The median sale price, however, has fallen each month since November (figure 1) [i]. This potentially signals a shift in construction away from higher-end homes and towards the needs of younger, entry-level buyers, which would provide a needed boost to the market. The labor market continued to tighten in the first quarter of 2015 and is now just 2 basis points away from full employment [ii]. Income has been rising at a faster annualized pace over the past few years, and continued to do so in the fourth quarter of 2014, up 4.7 percent year-over-year in December.
After a brief two-month stint of rising mortgage rates, the interest rate on a 30-year, fixed-rate mortgage fell again in April to 3.67 percent, below its January level of 3.71 percent[i]. This decline comes at a time when markets are eyeing the Federal Reserve’s decisions closely in expectation of it lifting the floor for short-term interest rates from their historic lows as soon as this summer or early fall.
The slow pace of construction of new homes during the past few months could be a drag on new home sales volumes in coming months. Home starts fell drastically in February, down 15 percent month-over-month. March’s numbers did not come close to making up for the loss, with home starts up just 4 percent from February. However, April starts increased strongly – which should flow through to sales by late summer.
An improving labor market, growing incomes and increasing demand from millennials – especially if homebuilders continue to focus on building less expensive homes catered more to their needs – are reasons to be bullish on new home sales in coming months.

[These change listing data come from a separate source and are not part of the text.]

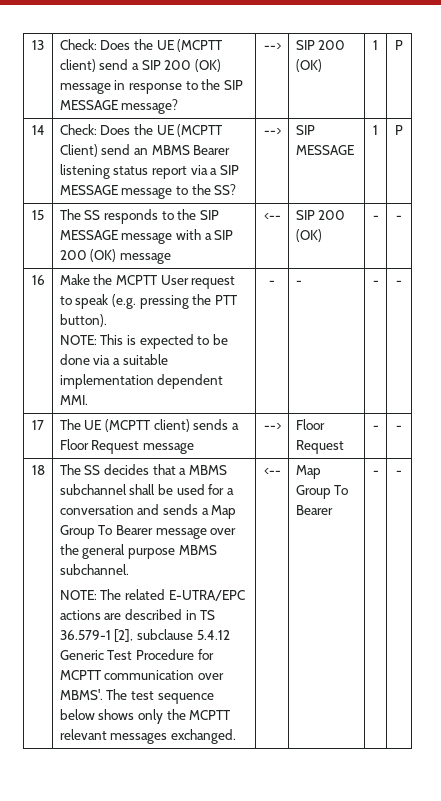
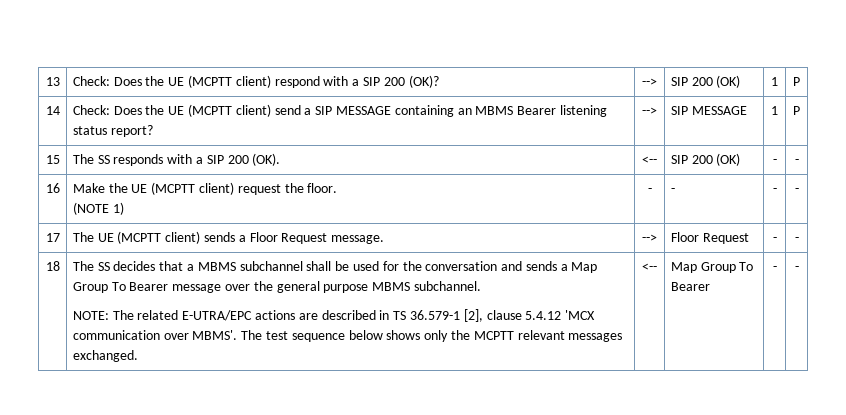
- 13 | Check: Does the UE (MCPTT client) send a SIP 200 (OK) message in response to the SIP MESSAGE message? | --> | SIP 200 (OK) | 1 | P
+ 13 | Check: Does the UE (MCPTT client) respond with a SIP 200 (OK)? | --> | SIP 200 (OK) | 1 | P
- 14 | Check: Does the UE (MCPTT Client) send an MBMS Bearer listening status report via a SIP MESSAGE message to the SS? | --> | SIP MESSAGE | 1 | P
+ 14 | Check: Does the UE (MCPTT client) send a SIP MESSAGE containing an MBMS Bearer listening status report? | --> | SIP MESSAGE | 1 | P
- 15 | The SS responds to the SIP MESSAGE message with a SIP 200 (OK) message | <-- | SIP 200 (OK) | - | -
+ 15 | The SS responds with a SIP 200 (OK). | <-- | SIP 200 (OK) | - | -
- 16 | Make the MCPTT User request to speak (e.g. pressing the PTT button).
- NOTE: This is expected to be done via a suitable implementation dependent MMI. | - | - | - | -
+ 16 | Make the UE (MCPTT client) request the floor.
+ (NOTE 1) | - | - | - | -
- 17 | The UE (MCPTT client) sends a Floor Request message | --> | Floor Request | - | -
+ 17 | The UE (MCPTT client) sends a Floor Request message. | --> | Floor Request | - | -
- The SS decides that a MBMS subchannel shall be used for a conversation and sends a Map Group To Bearer message over the general purpose MBMS subchannel.
+ The SS decides that a MBMS subchannel shall be used for the conversation and sends a Map Group To Bearer message over the general purpose MBMS subchannel.
- NOTE: The related E-UTRA/EPC actions are described in TS 36.579-1 [2], subclause 5.4.12 Generic Test Procedure for MCPTT communication over MBMS'.
+ NOTE: The related E-UTRA/EPC actions are described in TS 36.579-1 [2], clause 5.4.12 'MCX communication over MBMS'.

But while construction growth appears OK, the number of homes under construction is still well below its historical average, and could outweigh the positive influences on new home sales.
April Forecast
Our new home sales forecast uses a best-fit combination of two models, a structural model and a historical model. The models point in opposite directions this month, with the structural model suggesting a decrease and the historical model suggesting an increase.
The structural model suggests new home sales will be down 0.2 percent month-over-month to 480,000 units (SAAR). According to this model, movements in underlying fundamentals over the past quarter should result in new home sales having very little change from March.
The historical model suggests an increase of 1 percent, to 586,000 units (SAAR). Changes in single-family home starts in winter 2014 – those homes most likely to be completed and ready for sale in April[ii] – combined with higher activity in prior months, suggest higher sales activity for April despite the large decline in March.
Using a best-fit combination of the two models, we obtain a point forecast of 481,000 units (SAAR), remaining unchanged from March (figure 2).
[i] According to Primary Mortgage Market Survey data provided by Freddie Mac.
[ii] According to the U.S. Census Bureau.
[i] We forecasted April’s median sale price using a best-fit ARIMA model – an ARIMA (5,1,0) in this case – to get a sense of the where the housing market will be this month in terms of a supply and demand framework. This forecast produced a median sale price of $288,500 and is represented along with our sales forecast for April in figure 1.
[ii] Full employment is defined as actual unemployment equal to the natural rate of unemployment. The actual unemployment rate for the end 2015 Q1 is 5.4 percent and the natural rate of unemployment is estimated to be 5.38 percent. Unemployment needs to drop just 2 basis points (or 0.02 percentage points) to reach full employment. However, there is some uncertainty associated with the size of the employment gap. It is likely to be larger as the labor force participation rate has been declining since 2007 due to demographic changes and discouraged workers who have yet to re-enter the labor market. Data used comes from the Congressional Budget Office.